Investing Books Are Boring Because They Talk Down to the Reader.
There is a line in a book by William Bernstein (The Four Pillars of Investing) that served as a breakthrough for me in my effort to understand why today’s investing advice is so poor. Bernstein noted that he discusses lots of mathematical concepts in his writings and commented that he has been told that each numerical calculation included in a book decreases sales dramatically. The clear suggestion being put forward was that this is a bad thing.
Is it?
I suppose that some think it would be nice if we were a society of Albert Einsteins and we all counted down the hours while we were at work until the coming of that wonderful moment when we could return to the one thing in our lives that made it all worthwhile — being able to stay up all night studying the mathematical calculations set forth in the latest investing guide. Bruce Springstein wrote a song about this special moment of the day:
When I’m out on the street, I never feel sad and blue
When I’m out on the street doing investing calculations with you!
It goes something like that anyway. I’m not convinced that this would be such a great thing. That sort of world would be a world of monsters, in my estimation. We need Numbers Guys and Gals, to be sure. But I don’t want to live in a world in which everyone is a Numbers Guy or Gal. I see it as a healthy thing that the people who are not Numbers Guys and Gals and who work hard all day are looking for something a bit more on the light side for the bedtime reading table.

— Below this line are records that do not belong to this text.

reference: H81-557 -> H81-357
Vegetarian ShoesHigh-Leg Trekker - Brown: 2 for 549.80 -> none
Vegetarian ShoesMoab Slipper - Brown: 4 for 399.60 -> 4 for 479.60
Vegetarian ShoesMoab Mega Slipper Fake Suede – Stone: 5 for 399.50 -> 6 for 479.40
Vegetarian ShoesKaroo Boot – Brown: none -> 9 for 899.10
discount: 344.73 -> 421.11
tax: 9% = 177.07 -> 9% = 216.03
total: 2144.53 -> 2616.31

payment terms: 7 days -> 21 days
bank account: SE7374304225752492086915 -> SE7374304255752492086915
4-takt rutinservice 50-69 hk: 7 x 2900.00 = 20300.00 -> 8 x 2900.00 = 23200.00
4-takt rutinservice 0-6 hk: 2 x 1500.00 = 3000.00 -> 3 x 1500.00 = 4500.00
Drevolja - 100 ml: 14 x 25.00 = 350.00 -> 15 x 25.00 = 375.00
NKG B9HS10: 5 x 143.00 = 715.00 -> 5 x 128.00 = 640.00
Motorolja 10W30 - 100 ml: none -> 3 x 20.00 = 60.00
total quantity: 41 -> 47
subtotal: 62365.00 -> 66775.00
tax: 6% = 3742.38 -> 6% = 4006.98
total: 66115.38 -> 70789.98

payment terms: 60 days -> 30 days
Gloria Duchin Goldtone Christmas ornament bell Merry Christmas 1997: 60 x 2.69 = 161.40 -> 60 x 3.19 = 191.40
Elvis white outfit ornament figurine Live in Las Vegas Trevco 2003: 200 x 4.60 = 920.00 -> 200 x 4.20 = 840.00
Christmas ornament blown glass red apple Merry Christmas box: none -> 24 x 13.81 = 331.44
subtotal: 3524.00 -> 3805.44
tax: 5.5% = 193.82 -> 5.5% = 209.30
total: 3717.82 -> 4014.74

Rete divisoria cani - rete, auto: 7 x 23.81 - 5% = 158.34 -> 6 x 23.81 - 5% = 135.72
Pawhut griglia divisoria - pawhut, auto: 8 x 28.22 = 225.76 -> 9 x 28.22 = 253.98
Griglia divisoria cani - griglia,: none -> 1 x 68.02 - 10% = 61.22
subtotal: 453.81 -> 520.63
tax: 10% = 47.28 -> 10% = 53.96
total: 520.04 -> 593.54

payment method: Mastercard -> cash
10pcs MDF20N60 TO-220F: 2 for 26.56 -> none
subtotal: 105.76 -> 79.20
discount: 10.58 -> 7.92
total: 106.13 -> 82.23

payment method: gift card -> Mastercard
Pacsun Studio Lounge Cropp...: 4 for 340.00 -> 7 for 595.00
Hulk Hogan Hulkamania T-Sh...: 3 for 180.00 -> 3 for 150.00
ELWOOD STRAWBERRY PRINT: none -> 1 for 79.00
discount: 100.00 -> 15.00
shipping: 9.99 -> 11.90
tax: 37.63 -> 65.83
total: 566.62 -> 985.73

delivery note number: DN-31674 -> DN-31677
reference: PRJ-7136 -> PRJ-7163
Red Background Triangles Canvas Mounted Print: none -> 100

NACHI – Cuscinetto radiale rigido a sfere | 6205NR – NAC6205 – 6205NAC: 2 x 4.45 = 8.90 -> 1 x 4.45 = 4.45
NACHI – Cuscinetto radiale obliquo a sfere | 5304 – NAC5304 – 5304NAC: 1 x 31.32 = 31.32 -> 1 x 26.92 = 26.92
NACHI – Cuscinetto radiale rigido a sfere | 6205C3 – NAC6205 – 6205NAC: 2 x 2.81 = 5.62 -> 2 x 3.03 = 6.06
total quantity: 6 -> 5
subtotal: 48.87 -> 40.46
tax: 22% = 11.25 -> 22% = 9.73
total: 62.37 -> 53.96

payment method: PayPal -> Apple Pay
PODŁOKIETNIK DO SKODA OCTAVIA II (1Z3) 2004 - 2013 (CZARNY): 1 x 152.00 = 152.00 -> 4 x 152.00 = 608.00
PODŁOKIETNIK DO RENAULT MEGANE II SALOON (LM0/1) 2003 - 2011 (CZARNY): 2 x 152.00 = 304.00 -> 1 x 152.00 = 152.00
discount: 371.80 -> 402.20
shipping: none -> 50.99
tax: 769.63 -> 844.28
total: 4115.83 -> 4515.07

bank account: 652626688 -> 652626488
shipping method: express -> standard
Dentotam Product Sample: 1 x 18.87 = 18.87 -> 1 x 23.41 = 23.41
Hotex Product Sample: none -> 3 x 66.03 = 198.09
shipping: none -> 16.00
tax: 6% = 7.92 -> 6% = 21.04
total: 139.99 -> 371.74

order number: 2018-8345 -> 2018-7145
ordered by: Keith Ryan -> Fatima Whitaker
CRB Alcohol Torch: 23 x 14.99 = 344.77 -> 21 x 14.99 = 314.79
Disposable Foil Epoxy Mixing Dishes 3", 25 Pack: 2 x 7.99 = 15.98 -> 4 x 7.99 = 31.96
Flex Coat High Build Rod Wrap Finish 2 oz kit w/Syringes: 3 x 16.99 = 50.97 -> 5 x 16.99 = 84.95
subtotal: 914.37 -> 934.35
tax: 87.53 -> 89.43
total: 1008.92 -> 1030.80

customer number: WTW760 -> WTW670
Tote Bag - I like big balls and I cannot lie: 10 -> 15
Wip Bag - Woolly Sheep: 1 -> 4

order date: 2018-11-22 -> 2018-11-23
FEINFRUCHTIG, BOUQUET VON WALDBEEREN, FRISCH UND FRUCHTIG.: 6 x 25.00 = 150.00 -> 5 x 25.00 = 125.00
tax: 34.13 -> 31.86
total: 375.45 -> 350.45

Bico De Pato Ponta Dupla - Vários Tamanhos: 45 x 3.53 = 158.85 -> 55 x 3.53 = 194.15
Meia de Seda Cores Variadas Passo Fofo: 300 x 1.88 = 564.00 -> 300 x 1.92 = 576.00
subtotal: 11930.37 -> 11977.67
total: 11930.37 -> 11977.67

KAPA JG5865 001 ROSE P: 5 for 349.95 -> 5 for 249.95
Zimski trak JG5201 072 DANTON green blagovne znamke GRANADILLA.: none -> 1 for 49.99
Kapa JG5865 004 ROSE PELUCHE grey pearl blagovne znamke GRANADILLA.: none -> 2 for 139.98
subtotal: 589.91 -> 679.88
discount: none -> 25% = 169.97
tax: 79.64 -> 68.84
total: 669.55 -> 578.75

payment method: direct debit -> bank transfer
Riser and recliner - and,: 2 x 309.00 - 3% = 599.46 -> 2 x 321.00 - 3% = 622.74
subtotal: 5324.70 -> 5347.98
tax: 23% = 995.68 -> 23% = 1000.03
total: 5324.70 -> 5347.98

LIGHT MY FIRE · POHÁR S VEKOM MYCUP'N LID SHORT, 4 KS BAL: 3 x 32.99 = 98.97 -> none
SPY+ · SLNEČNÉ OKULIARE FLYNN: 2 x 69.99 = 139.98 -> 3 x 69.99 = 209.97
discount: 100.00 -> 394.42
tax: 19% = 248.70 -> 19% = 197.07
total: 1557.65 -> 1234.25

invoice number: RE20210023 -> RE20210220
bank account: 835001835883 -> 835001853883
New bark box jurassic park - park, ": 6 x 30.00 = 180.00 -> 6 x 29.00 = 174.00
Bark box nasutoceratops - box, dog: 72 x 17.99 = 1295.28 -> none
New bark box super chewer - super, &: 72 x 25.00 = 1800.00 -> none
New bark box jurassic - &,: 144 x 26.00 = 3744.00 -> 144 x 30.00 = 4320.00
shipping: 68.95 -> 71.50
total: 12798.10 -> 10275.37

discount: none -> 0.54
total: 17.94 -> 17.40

Bernstein blames the reader for not liking mathematical calculations. He should be blaming himself for liking them so much that he feels a need to include in his books more of them than most people can tolerate. I like Bernstein. I like his book. But come on.
Mathematics is part of investing. That’s a fact. It doesn’t follow that investing guides aimed at the general public need to include extended discussions of mathematical concepts. The idea is for the author to learn from that stuff and then present the insights developed by doing so in a nice easy-to-swallow format for the benefit of his readers.
I detect a bit of a patronizing tone in Bernstein’s comments. I don’t think it is intentional. I don’t think he sees it himself. I think he believes that he knows more about investing because he is comfortable with mathematical calculations. I think he is wrong. I think that Bernstein could learn a lot from some of those people who are not willing to work their way through too many mathematical equations in an investing guide.
The job of an investing guide is to help people learn. If mathematical equations don’t do the trick, the job is to find another way, not to complain that the way in which you would prefer to proceed doesn’t do the trick.
Investing Books Are Boring Because They Are Written by People With Poor Communication Skills.
We’ve had a good number of conversations at the Retire Early boards about the differences between different personality types. The “planner” type (these are INTJs, in Myer-Briggs personality testing lingo) dominate in the investing advice field. This type is good with numbers. This type is terrible at communication with other humans. This type should not be writing investing guides.
Please do not think that I am down on INTJs. I have picked up hundreds of investing insights from INTJs. Still, I believe that this type generally should not be writing investing guides. INTJs are not good communicators.
Do you remember how people used to say that Ronald Reagan had no business in politics because he was just an actor in B-Grade movies? It turned out that Reagan went pretty darn far in the politics field despite his lack of “credentials.” What he possessed was communication skills. Communication skills matter.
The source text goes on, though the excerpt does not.